As per the regulatory guidance and industrial best practice, novel pharmaceutical agents shall undergo rigorous evaluation for their potential to delay cardiac ­repolarization.^2–4 Assessed as prolongation of the QT interval on the electrocardiogram (ECG), a delay in cardiac repolarization creates an electrophysiological environment that is liable for the development of ventricular arrhythmias, most notably torsade de pointes, which may lead to sudden death. To this end, the potential of CC-122 to prolong QT interval has been evaluated in preclinical studies. In vitro inhibition of the human ether-à-go-go-related gene (hERG) ion channel has been measured with CC-122, with only minimal inhibition (9.6%) detected at 10 µM (~35-fold safety margin based on preliminary Day 15 peak plasma concentration [C_max] values for the 3.0 mg clinical dose in humans). Cardiovascular and vital sign assessments for CC-122 have also been conducted under ketamine sedation between 2 hours and 4 hours postdose in the 28-day good laboratory practice oral monkey study, and no test article-related changes were observed at any dose (data on file, Celgene Corporation, 2016). So far, a clinical thorough QT (TQT)/corrected QT (QTc) interval study has not been performed for CC-122. In TQT studies, lenalidomide and pomalidomide, structural congeners of CC-122, were not found to be associated with QT prolongation.^5,6

A collaboration between the Consortium for Innovation and Quality in Pharmaceutical Development and the Cardiac Safety Research Consortium formulated a reasonable proposition based on preliminary findings that the cost- and resource-intensive TQT study did not have better sensitivity or advantage over robust ECG monitoring in first-in-man single ascending dose (SAD) studies and followed by exposure-response (ER) analysis of the ECG data in detecting the potential risk of QT prolongation.
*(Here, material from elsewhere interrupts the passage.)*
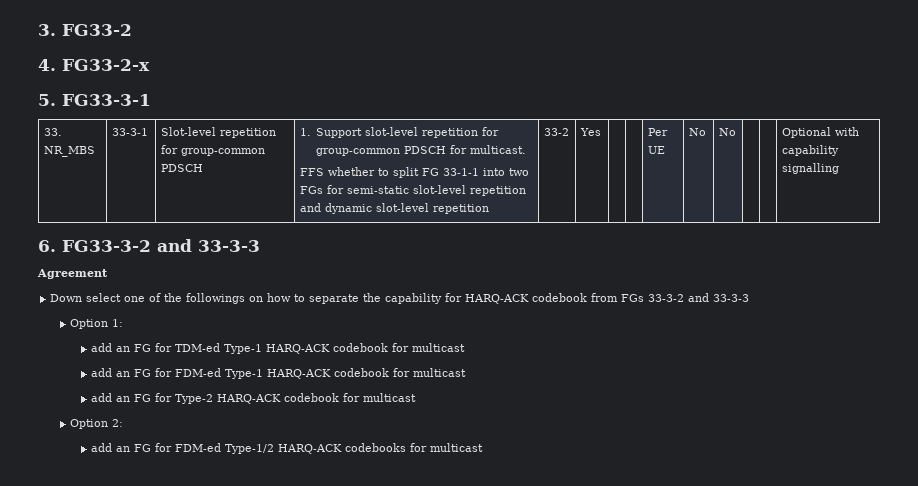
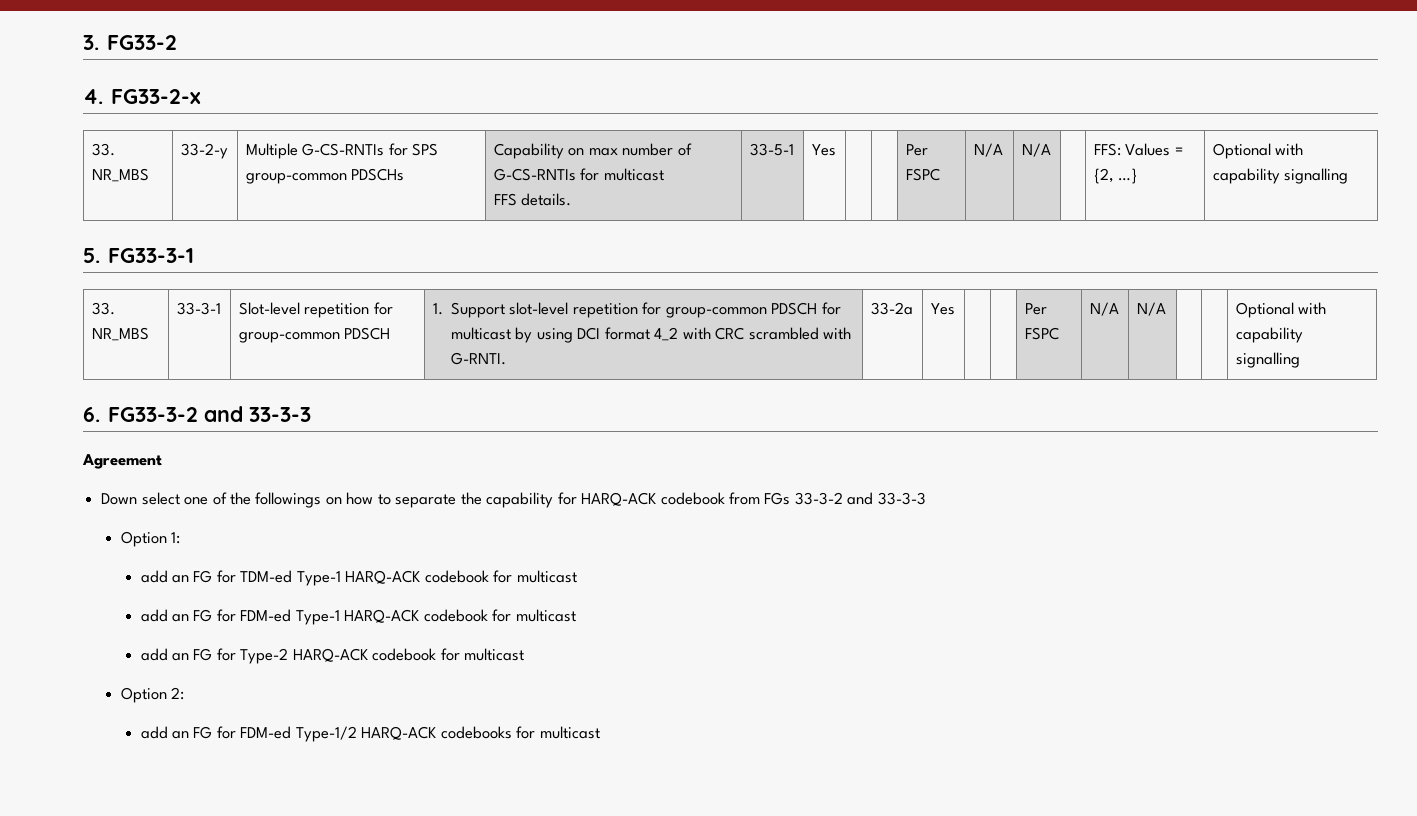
+ 33. NR_MBS | 33-2-y | Multiple G-CS-RNTIs for SPS group-common PDSCHs | Capability on max number of G-CS-RNTIs for multicast
+ FFS details. | 33-5-1 | Yes | | | Per FSPC | N/A | N/A | | FFS: Values = {2, …} | Optional with capability signalling
- 1. Support slot-level repetition for group-common PDSCH for multicast.
- FFS whether to split FG 33-1-1 into two FGs for semi-static slot-level repetition and dynamic slot-level repetition | 33-2 | Yes | | | Per UE | No | No
+ 1. Support slot-level repetition for group-common PDSCH for multicast by using DCI format 4_2 with CRC scrambled with G-RNTI. | 33-2a | Yes | | | Per FSPC | N/A | N/A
A dedicated clinical study in healthy subjects has been designed to demonstrate that the TQT study can be replaced by robust ECG monitoring and ER analysis of data from SAD studies.⁷ This study succeeded, leading to revision of the ICH E14 guideline and the accompanying ICH E14 “Questions & Answers: The Clinical Evaluation of QT/QTc Interval Prolongation and Proarrhythmic Potential for Non-Antiarrhythmic Drugs”.⁸ This revision reached Step 4 of the ICH Process in December 2015 and now enters the implementation period (Step 5). In this document, the E14 Q&A on Concentration-Response Modeling (# 5.1) provides harmonized guidance on how concentration-response modeling could be used for regulatory decision making.⁹

Consistent with the spirit of the revised ICH guideline, Celgene Corporation has conducted an SAD study (“A Phase 1, Randomized, Two-Part Study to Evaluate the Safety, Tolerability, and Pharmacokinetics (PK) of Single Ascending Doses of CC-122 [CC-122-CP-002]” Part 1 and “An Open Label, Randomized, Three Period, Six Sequence, Three Way Single Dose Crossover Study to Evaluate the PK of CC-122 after Administration of Formulated (Test) and Non-Formulated (Reference) CC-122 Capsules in Healthy Adult Subjects” Part 2), in which subjects received a single oral dose of either CC-122 or placebo with robust ECG monitoring. Forty subjects were randomized and enrolled into five planned cohorts (3 mg, 6 mg, 9 mg, 12 mg, and 15 mg of CC-122). Each cohort consisted of eight subjects; six subjects received CC-122 and two subjects received placebo. Triplicate 12-lead ECGs were performed to help monitor safety and tolerability. As per the revised ICH E14 Q&A, ER analyses based on the ECG and PK data of this SAD study were performed to assess a potential concentration–QTc relationship and the associated potential of CC-122 to delay cardiac repolarization at clinically relevant exposures. Results of this analysis show little to no risk of QTc prolongation by CC-122 at relevant clinical dose range.

Methods

Study and ethics

CC-122-CP-002 (Part 1) was a randomized, blinded, placebo-controlled study to evaluate the safety, tolerability, and PK of CC-122 following a single oral dose in healthy adult subjects. The study participants, investigators, and any other clinical site staff directly involved in the conduct of the trial were blinded to treatment throughout the study.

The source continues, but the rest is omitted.